How difficult was it to reproduce your results?
It was very difficult to reproduce this results. I tried many different strategies and approaches but couldn’t seem to arrive at the right numbers.
What aspects made it difficult? What aspects made it easy?
It was helpful that the data was already tidy.
There were several factors that made reproduction hard.
Some of variable were poorly named. For example, RespCorr and CorrResp sound like they both indicate whether a response is correct, but these variable aren’t the same.
Some catagorical variables had unclear categories. For example, Prime had both numerical (2, 4, 8) and letter values (M, O, T). I assume that 2, 4, and 8 are alternative labels for M, O, and T, but this isn’t stated.
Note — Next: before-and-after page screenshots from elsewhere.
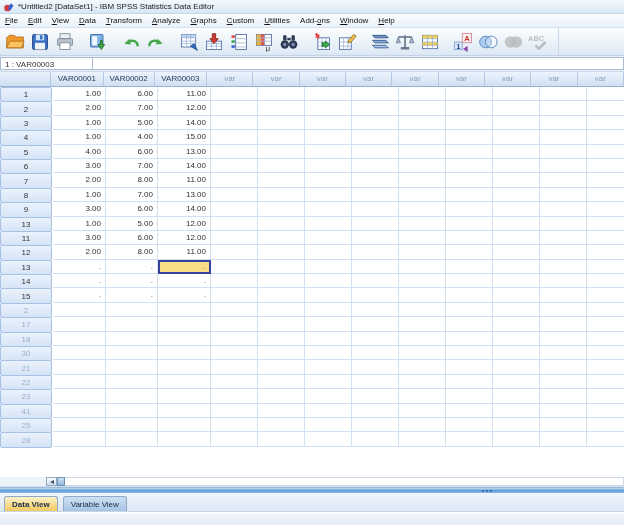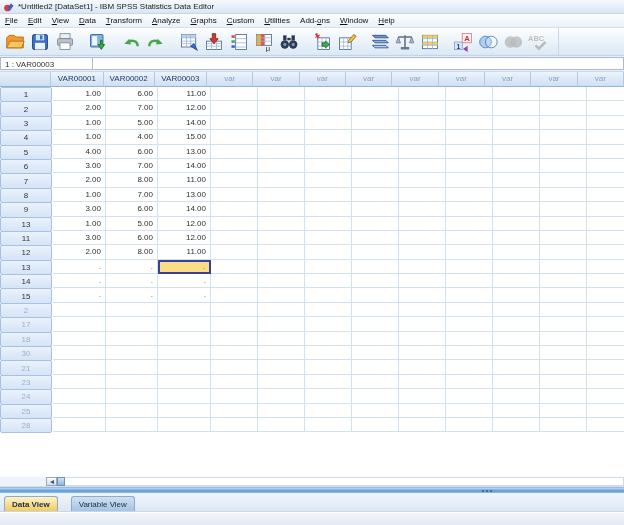"22" div.grow { html: none -> <div> <div>22</div> <div></div> <div></div> <div></div> <div></div> <div></div> <div></div> <div></div> <div></div> <div></div> <div></div> <div></div> <div></div> </div> }
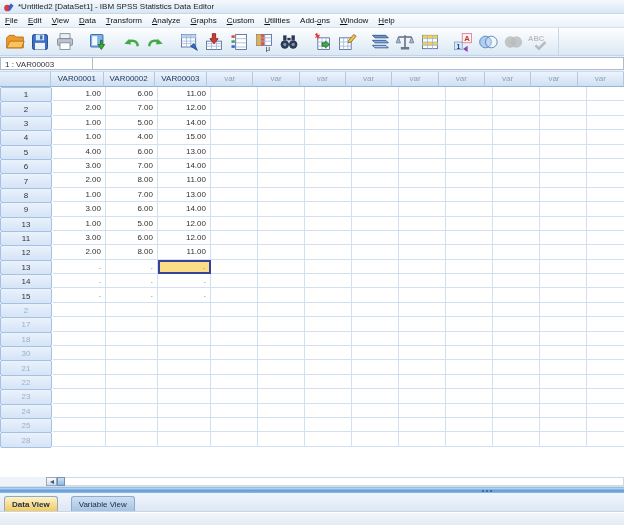"24" div.rownum { text: 24 -> 41 }
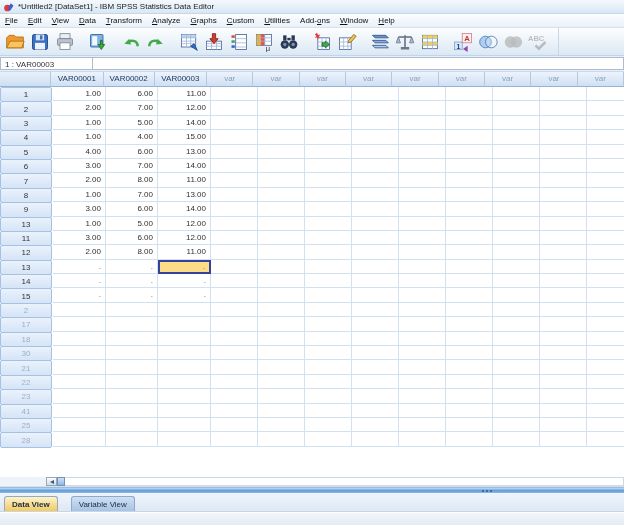"Data View" .tabsrow { gap: 13px -> 5px }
The paper doesn’t provide clear descriptions of what calculations they performed. For example, they said that “unless stated otherwise, the statistical tests were performed on the more stable median values rather than mean values.” Later, they calculate mean RTs. So did they calculate median RT for each subject then the mean of these values, did they use means for all parts of the calculation, or did they do something else?